++++ TASK INPUTS

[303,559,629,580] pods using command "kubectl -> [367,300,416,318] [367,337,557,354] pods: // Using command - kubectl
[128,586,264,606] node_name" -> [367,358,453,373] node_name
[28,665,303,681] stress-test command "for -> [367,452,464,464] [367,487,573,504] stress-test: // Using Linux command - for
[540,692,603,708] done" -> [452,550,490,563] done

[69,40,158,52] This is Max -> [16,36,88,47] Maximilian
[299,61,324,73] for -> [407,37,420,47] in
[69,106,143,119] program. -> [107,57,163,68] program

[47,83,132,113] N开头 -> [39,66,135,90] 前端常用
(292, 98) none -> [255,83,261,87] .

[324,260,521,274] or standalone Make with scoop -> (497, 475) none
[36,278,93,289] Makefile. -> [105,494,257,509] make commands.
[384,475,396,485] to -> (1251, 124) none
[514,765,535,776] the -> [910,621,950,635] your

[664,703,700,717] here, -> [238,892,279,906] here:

++++++++

> ASSIGNED TASK:
Give the listing again in full, and make every line match exactly.

> EXPECTED ANSWER:
[303,559,629,580] pods using command "kubectl -> [367,300,416,318] [367,337,557,354] pods: // Using command - kubectl
[128,586,264,606] node_name" -> [367,358,453,373] node_name
[28,665,303,681] stress-test command "for -> [367,452,464,464] [367,487,573,504] stress-test: // Using Linux command - for
[540,692,603,708] done" -> [452,550,490,563] done

[69,40,158,52] This is Max -> [16,36,88,47] Maximilian
[299,61,324,73] for -> [407,37,420,47] in
[69,106,143,119] program. -> [107,57,163,68] program

[47,83,132,113] N开头 -> [39,66,135,90] 前端常用
(292, 98) none -> [255,83,261,87] .

[324,260,521,274] or standalone Make with scoop -> (497, 475) none
[36,278,93,289] Makefile. -> [105,494,257,509] make commands.
[384,475,396,485] to -> (1251, 124) none
[514,765,535,776] the -> [910,621,950,635] your

[664,703,700,717] here, -> [238,892,279,906] here:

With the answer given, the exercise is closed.